*** Begin section ***

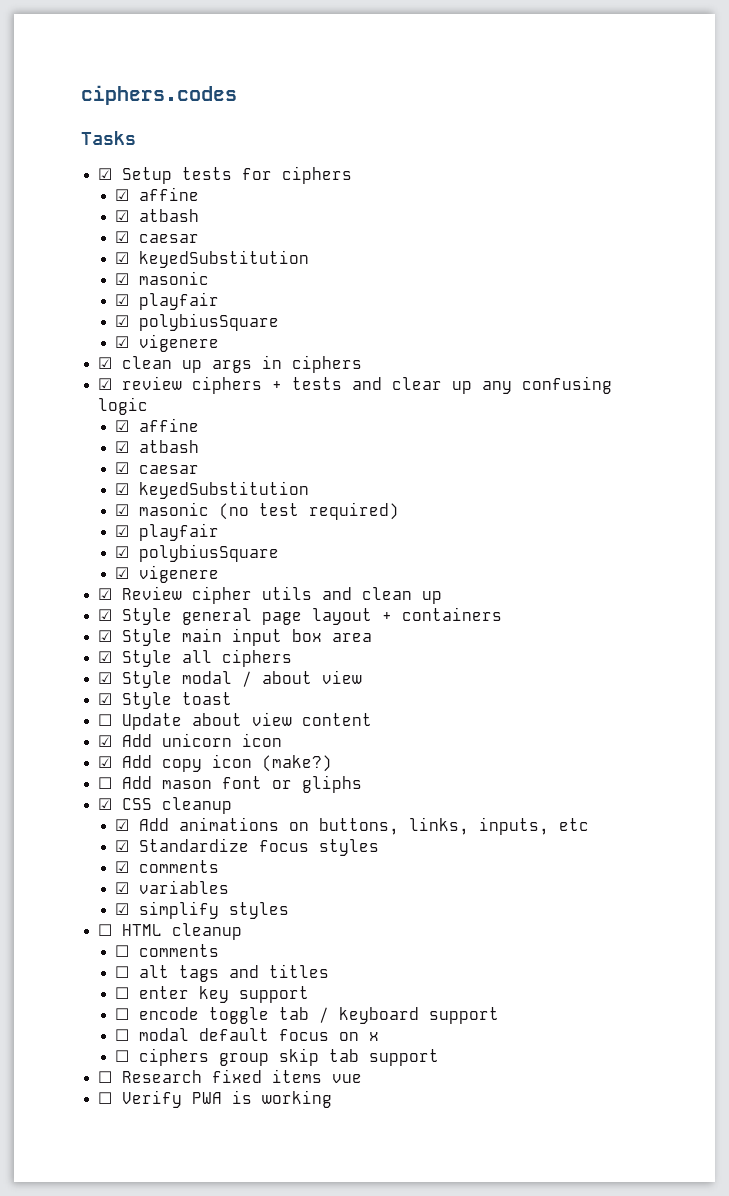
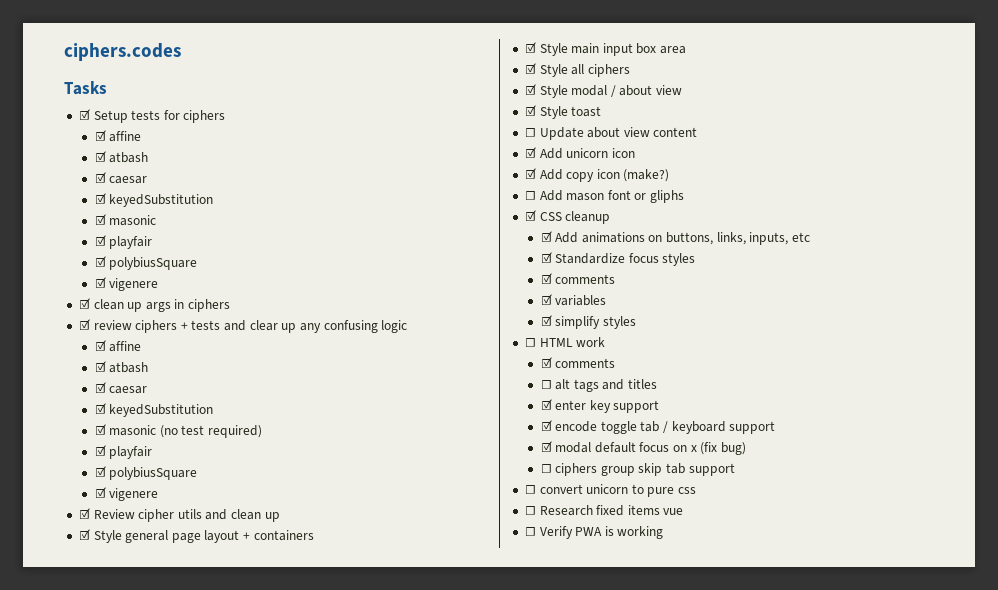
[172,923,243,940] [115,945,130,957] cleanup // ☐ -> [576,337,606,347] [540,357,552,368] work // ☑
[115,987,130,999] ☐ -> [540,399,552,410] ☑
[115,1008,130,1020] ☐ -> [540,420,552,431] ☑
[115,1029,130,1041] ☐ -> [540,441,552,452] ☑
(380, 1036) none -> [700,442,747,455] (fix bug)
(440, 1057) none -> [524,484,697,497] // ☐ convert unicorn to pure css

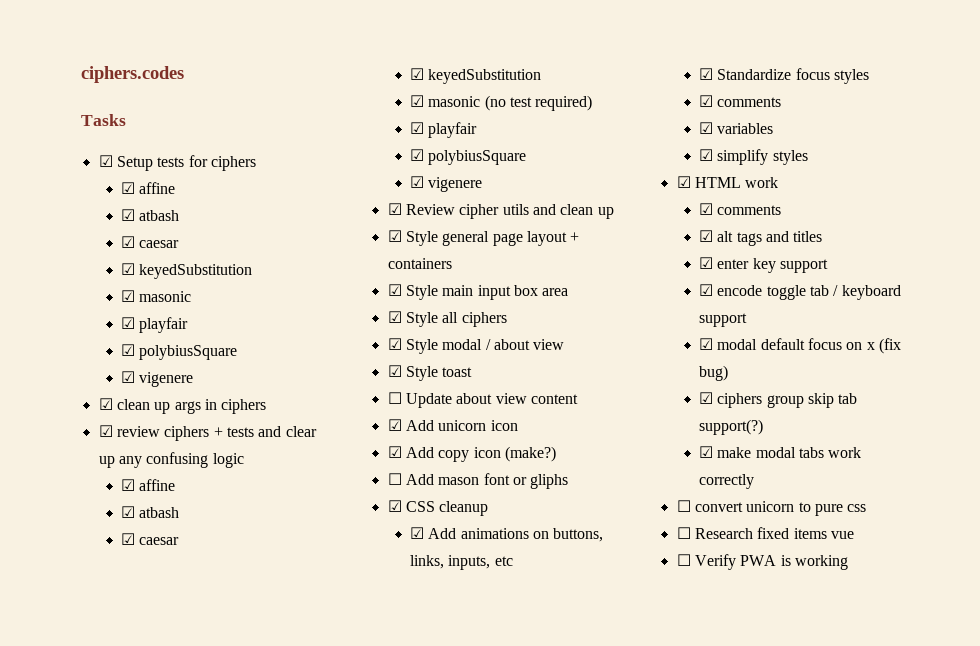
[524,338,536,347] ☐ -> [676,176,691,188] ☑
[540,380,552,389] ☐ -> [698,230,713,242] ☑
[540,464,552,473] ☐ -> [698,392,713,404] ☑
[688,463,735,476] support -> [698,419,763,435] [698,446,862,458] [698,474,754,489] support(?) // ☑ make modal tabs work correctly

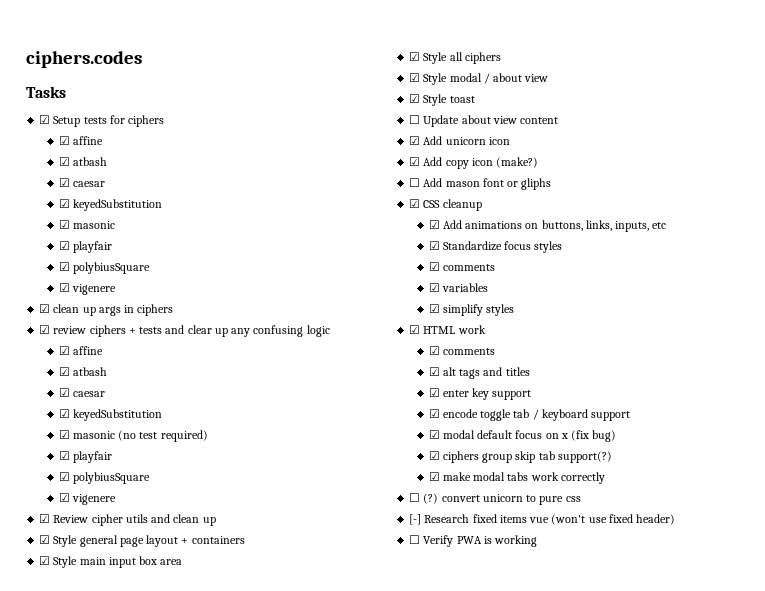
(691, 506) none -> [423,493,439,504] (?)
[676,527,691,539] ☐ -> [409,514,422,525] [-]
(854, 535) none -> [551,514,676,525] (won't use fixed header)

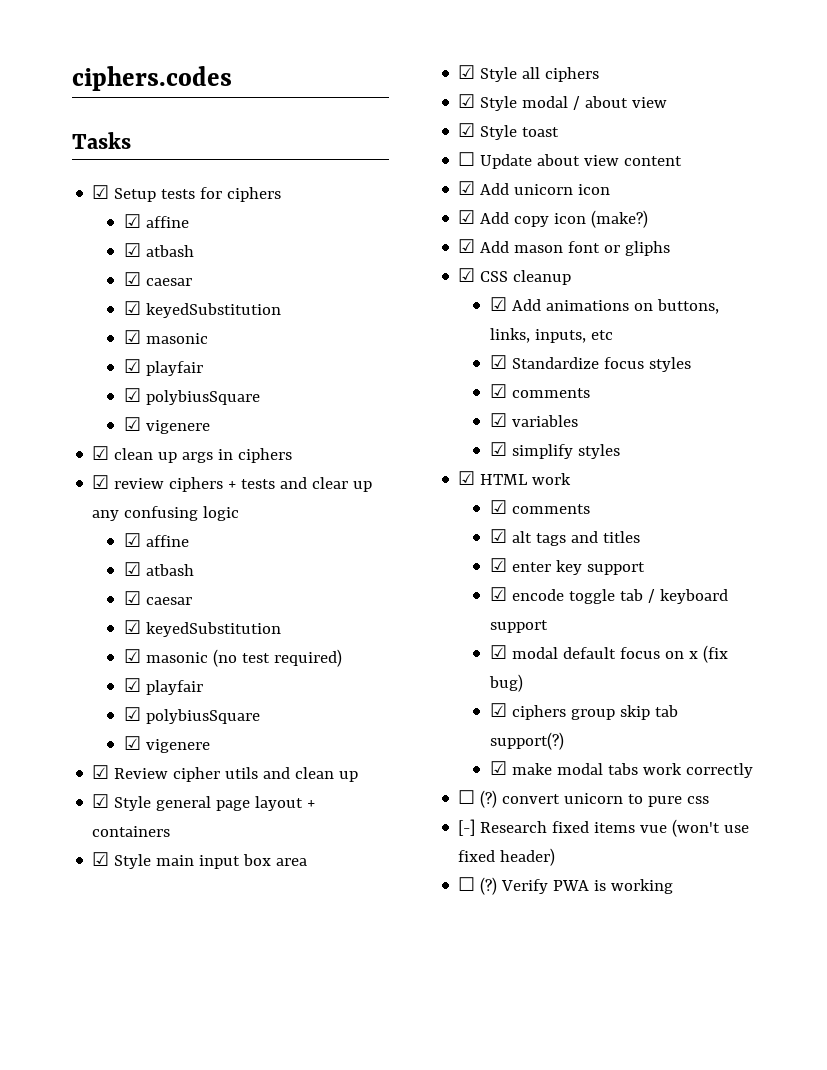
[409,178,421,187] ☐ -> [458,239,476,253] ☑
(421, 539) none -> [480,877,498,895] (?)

*** End section ***

Your task: Give back the lines from the one containing "[115,1029,130,1041] ☐ -> [540,441,552,452] ☑" through the last line of the records above exactly as they appear, both included, and no pictures.

The completed task:
[115,1029,130,1041] ☐ -> [540,441,552,452] ☑
(380, 1036) none -> [700,442,747,455] (fix bug)
(440, 1057) none -> [524,484,697,497] // ☐ convert unicorn to pure css

[524,338,536,347] ☐ -> [676,176,691,188] ☑
[540,380,552,389] ☐ -> [698,230,713,242] ☑
[540,464,552,473] ☐ -> [698,392,713,404] ☑
[688,463,735,476] support -> [698,419,763,435] [698,446,862,458] [698,474,754,489] support(?) // ☑ make modal tabs work correctly

(691, 506) none -> [423,493,439,504] (?)
[676,527,691,539] ☐ -> [409,514,422,525] [-]
(854, 535) none -> [551,514,676,525] (won't use fixed header)

[409,178,421,187] ☐ -> [458,239,476,253] ☑
(421, 539) none -> [480,877,498,895] (?)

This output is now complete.